**What this task involves:** Write out the data below exactly as given, without any of its pictures.

**Source records:**
+ + +
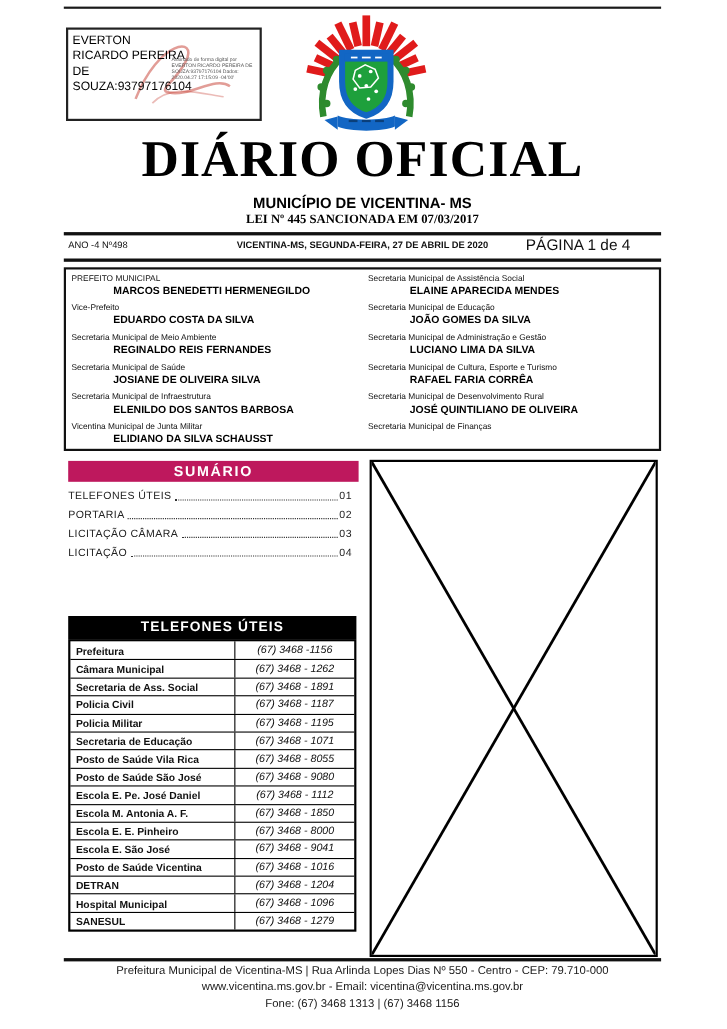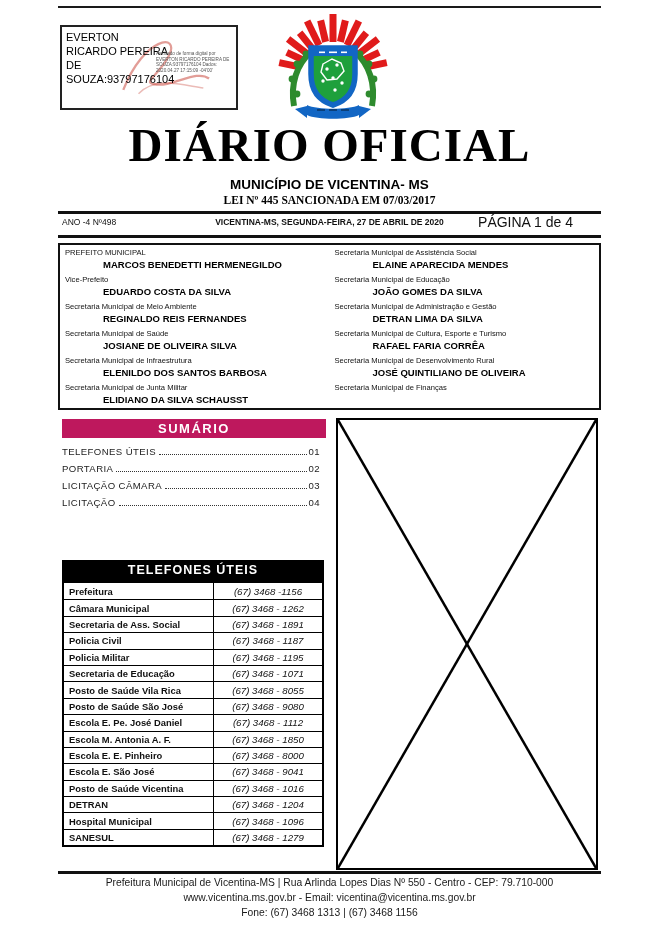"DETRAN LIMA DA SILVA" div.off-name { text: DETRAN -> LUCIANO }
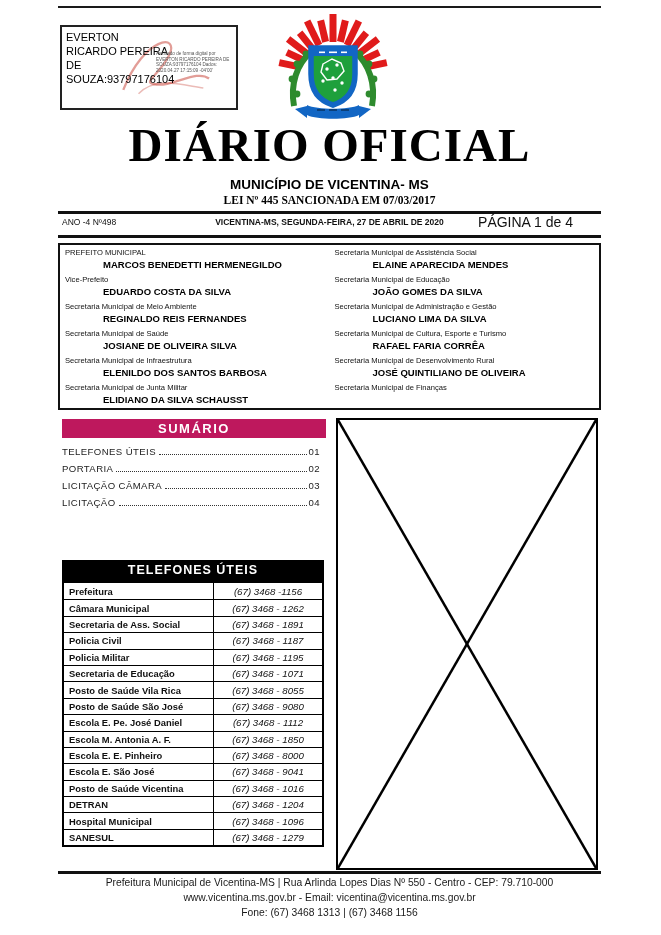"Secretaria Municipal de Junta Militar" div.off-title { text: Secretaria -> Vicentina }
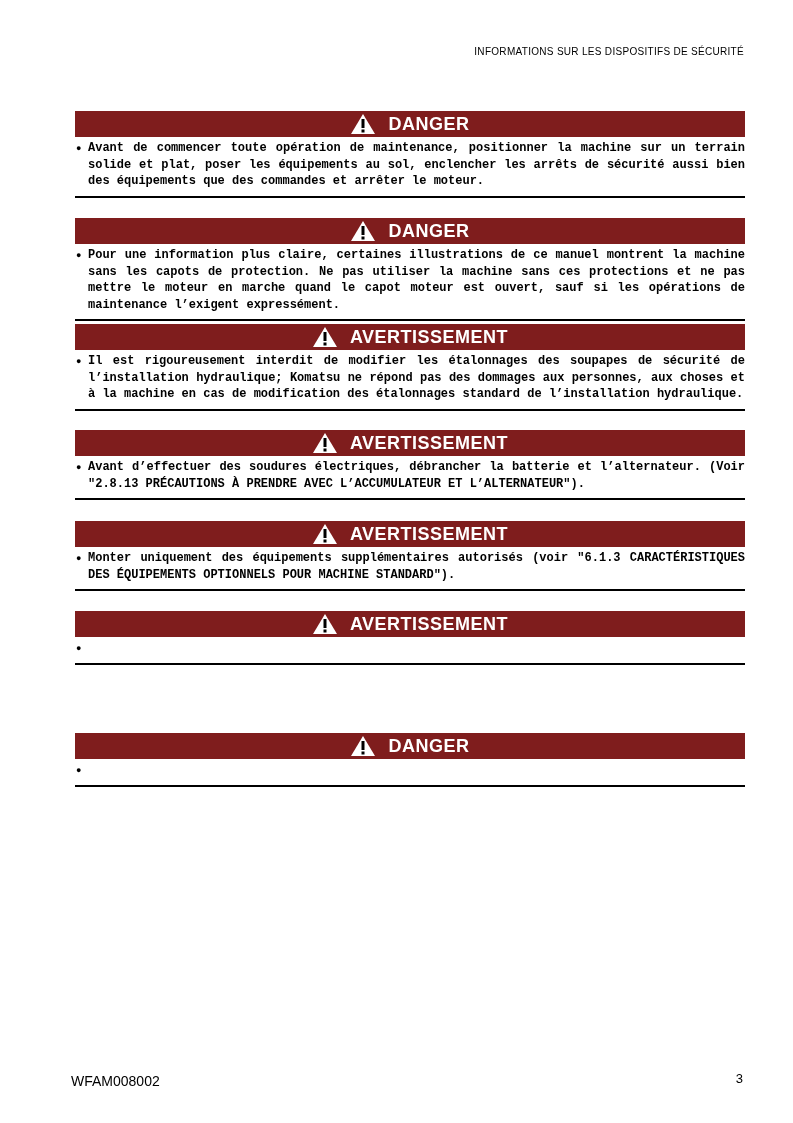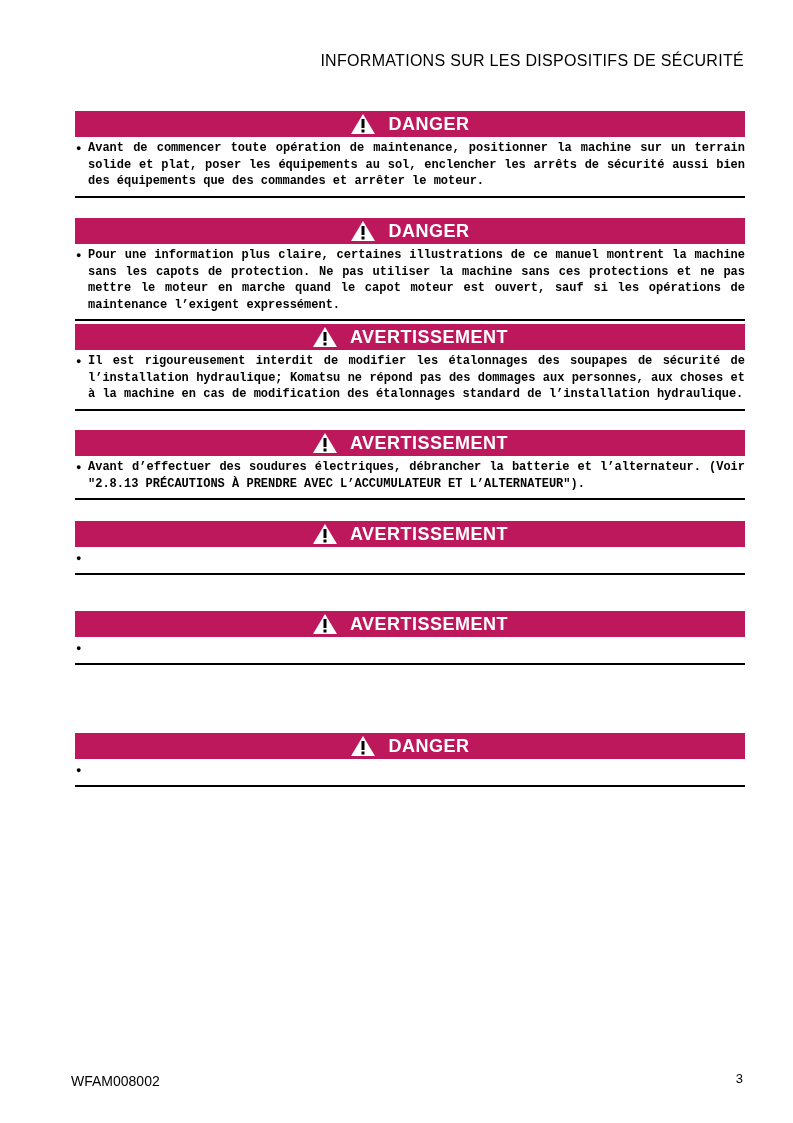"INFORMATIONS SUR LES DISPOSITIFS DE" .header { font-size: 16px -> 10px; top: 52px -> 46px }
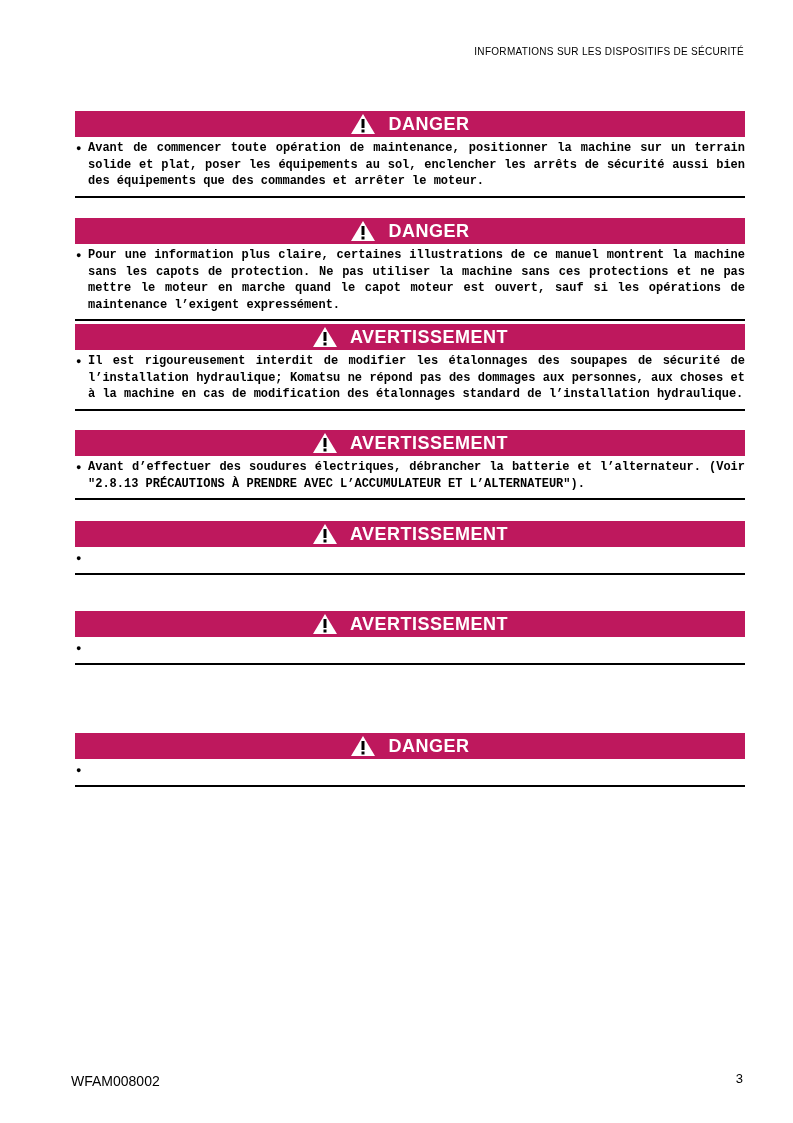"DANGER" .banner { background: #be185d -> #7f1d1d }
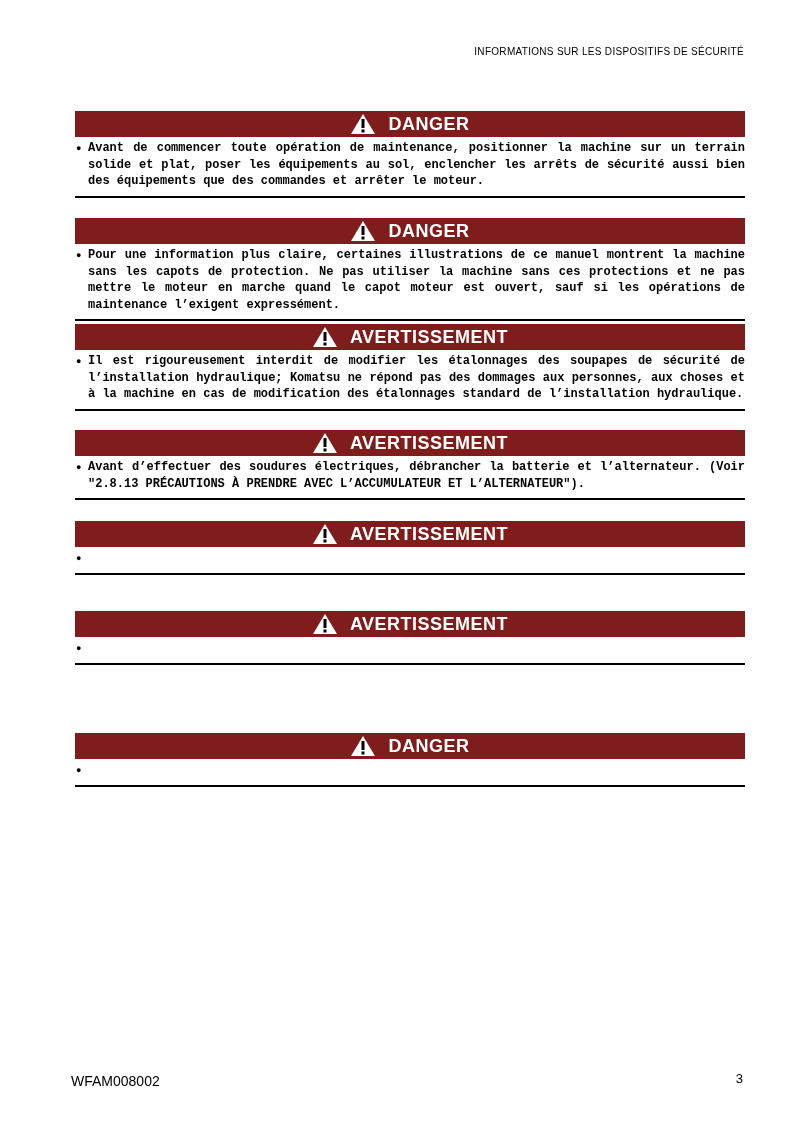"Monter uniquement des équipements" div.text { html: none -> <div> <p>Monter uniquement des équipements supplémentaires autorisés (voir "6.1.3 CARACTÉRISTIQUES DES ÉQUIPEMENTS OPTIONNELS POUR MACHINE STANDARD").</p> </div> }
+ + +
**Problem solution:**
"DETRAN LIMA DA SILVA" div.off-name { text: DETRAN -> LUCIANO }
"Secretaria Municipal de Junta Militar" div.off-title { text: Secretaria -> Vicentina }
"INFORMATIONS SUR LES DISPOSITIFS DE" .header { font-size: 16px -> 10px; top: 52px -> 46px }
"DANGER" .banner { background: #be185d -> #7f1d1d }
"Monter uniquement des équipements" div.text { html: none -> <div> <p>Monter uniquement des équipements supplémentaires autorisés (voir "6.1.3 CARACTÉRISTIQUES DES ÉQUIPEMENTS OPTIONNELS POUR MACHINE STANDARD").</p> </div> }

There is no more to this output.